Q: You made the cake for the movies The Pink Panther 2 and Ghost of Girlfriends Past. How did this come about?

cakeinset.jpgA: I was working at another shop at the time when the prop master for Pink Panther 2 happened to be having coffee next door and came by and saw me working on a cake. She asked for five Eiffel tower cakes, six feet tall, without saying who she was. I looked at her like she was crazy. “This woman has no clue what she’s asking for.” They ended up using a different kind of cake, but I was up a good many nights, all night long, making them. My name got passed along and I also made the giant five-tier wedding cake for Ghost of Girlfriends Past. We made that one seven times; every time the actor fell into it, we had to make another one.

Q: What are the latest trends in cake decorating?

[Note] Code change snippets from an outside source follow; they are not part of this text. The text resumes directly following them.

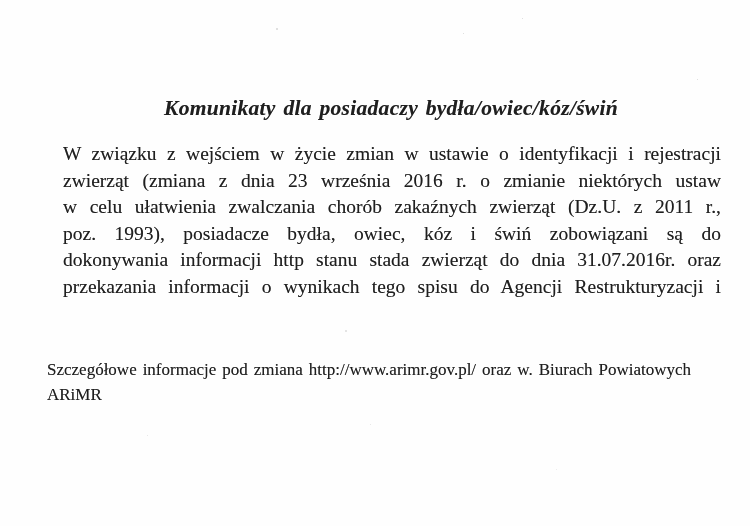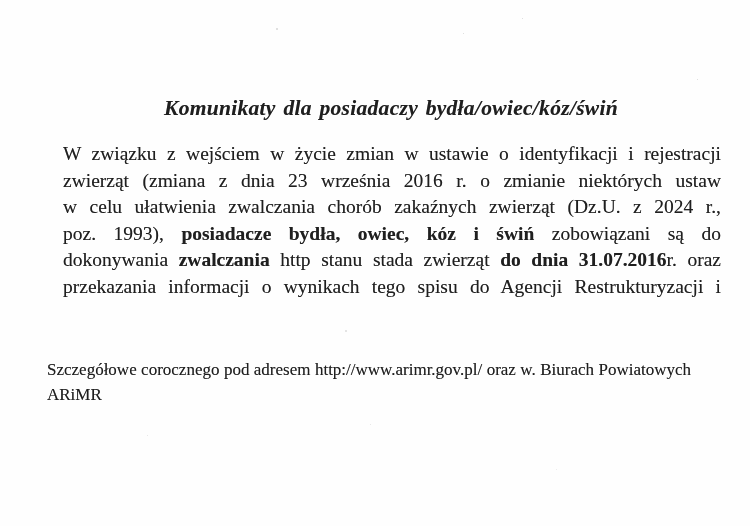--- a/index.html
+++ b/index.html
@@ -85,7 +85,7 @@
   <div class="body-block" id="paragraph">
       <div class="line"><span>W związku z wejściem w życie zmian w ustawie o identyfikacji i rejestracji</span></div>
       <div class="line"><span>zwierząt (zmiana z dnia 23 września 2016 r. o zmianie niektórych ustaw</span></div>
-      <div class="line"><span>w celu ułatwienia zwalczania chorób zakaźnych zwierząt (Dz.U. z 2024 r.,</span></div>
+      <div class="line"><span>w celu ułatwienia zwalczania chorób zakaźnych zwierząt (Dz.U. z 2011 r.,</span></div>
       <div class="line"><span>poz. 1993), </span><span class="bold">posiadacze bydła, owiec, kóz i świń</span><span> zobowiązani są do</span></div>
       <div class="line"><span>dokonywania </span><span class="bold">zwalczania</span><span> http stanu stada zwierząt </span><span class="bold">do dnia 31.07.2016</span><span>r. oraz</span></div>
       <div class="line"><span>przekazania informacji o wynikach tego spisu do Agencji Restrukturyzacji i</span></div>

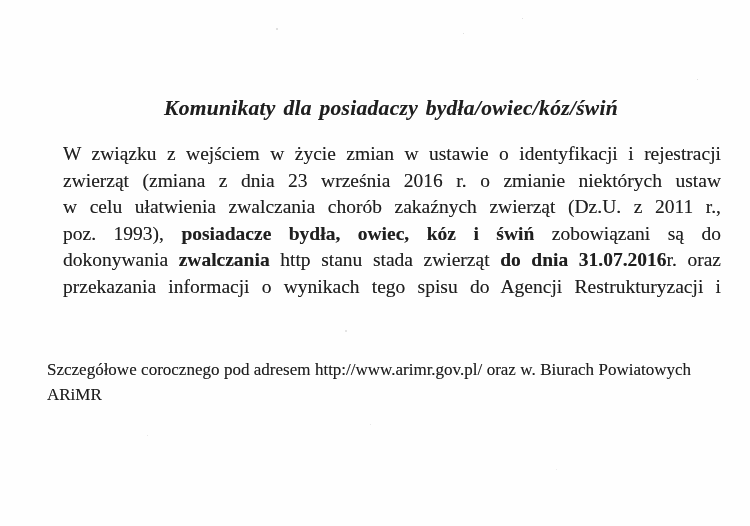--- a/index.html
+++ b/index.html
@@ -49,7 +49,7 @@
     text-align-last:left;
     word-spacing:2px;
   }
-  .bold{font-weight:bold;}
+  .bold{font-weight:normal;}
   .footer-block{
     position:absolute;
     left:47px;

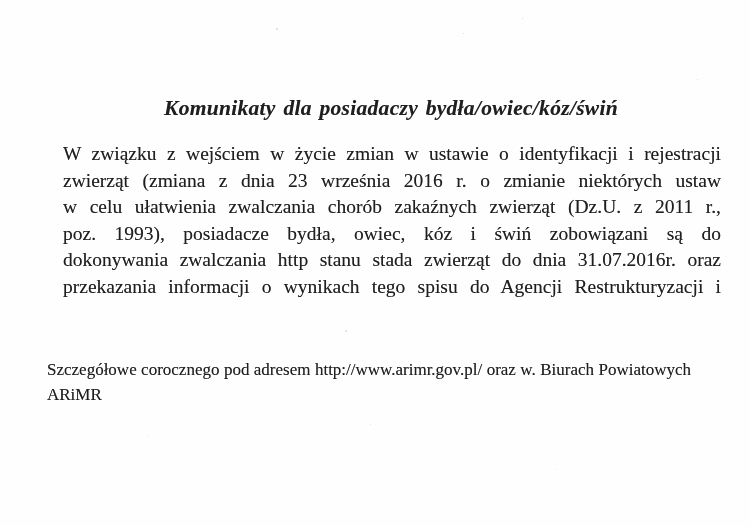--- a/index.html
+++ b/index.html
@@ -87,7 +87,7 @@
       <div class="line"><span>zwierząt (zmiana z dnia 23 września 2016 r. o zmianie niektórych ustaw</span></div>
       <div class="line"><span>w celu ułatwienia zwalczania chorób zakaźnych zwierząt (Dz.U. z 2011 r.,</span></div>
       <div class="line"><span>poz. 1993), </span><span class="bold">posiadacze bydła, owiec, kóz i świń</span><span> zobowiązani są do</span></div>
-      <div class="line"><span>dokonywania </span><span class="bold">zwalczania</span><span> http stanu stada zwierząt </span><span class="bold">do dnia 31.07.2016</span><span>r. oraz</span></div>
+      <div class="line"><span>dokonywania </span><span class="bold">informacji</span><span> http stanu stada zwierząt </span><span class="bold">do dnia 31.07.2016</span><span>r. oraz</span></div>
       <div class="line"><span>przekazania informacji o wynikach tego spisu do Agencji Restrukturyzacji i</span></div>
     </div>
 

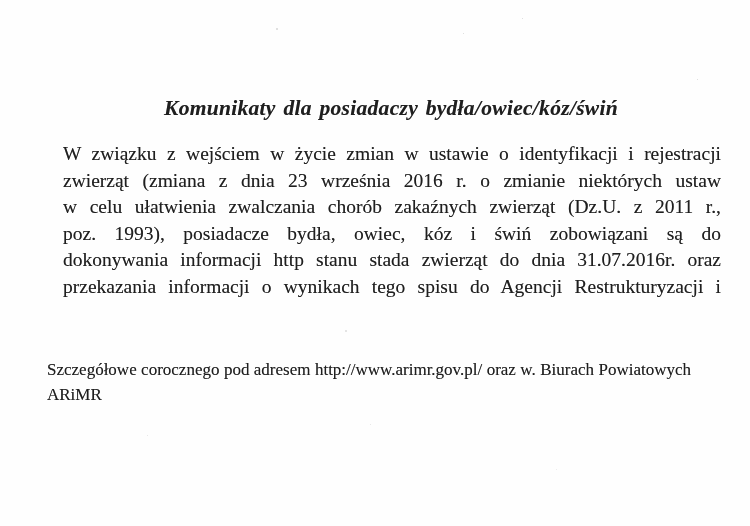--- a/index.html
+++ b/index.html
@@ -92,7 +92,7 @@
     </div>
 
   <div class="footer-block" id="footer">
-      <div class="line"><span>Szczegółowe corocznego pod adresem </span><span>http://www.arimr.gov.pl/</span><span> oraz w. Biurach Powiatowych</span></div>
+      <div class="line"><span>Szczegółowe informacje pod zmiana </span><span>http://www.arimr.gov.pl/</span><span> oraz w. Biurach Powiatowych</span></div>
       <div class="line last"><span>ARiMR</span></div>
     </div>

A: Nut, gluten, and dairy free are all a sign of the times. But we haven’t been able to create a good sugar free cake, especially the icing, and I refuse to send out a cake that doesn’t taste good. Cupcakes are huge now; one out of every four wedding cakes that we make now are cupcake wedding cakes, where the entire cake is made of stacked cupcakes.

Q: What do you think of the cake competitions on the Food Network shows, which include mechanical and rotating cakes, among other things?

A: I’m not capable of making anything rotate or move. We do get into structural things, such as a five-foot giraffe head that I recently made. That was a pain to try to move. But there’s a lot going on out there that’s less cake and more structure. You can eat every bit of the cake that I make. But rotating is fun.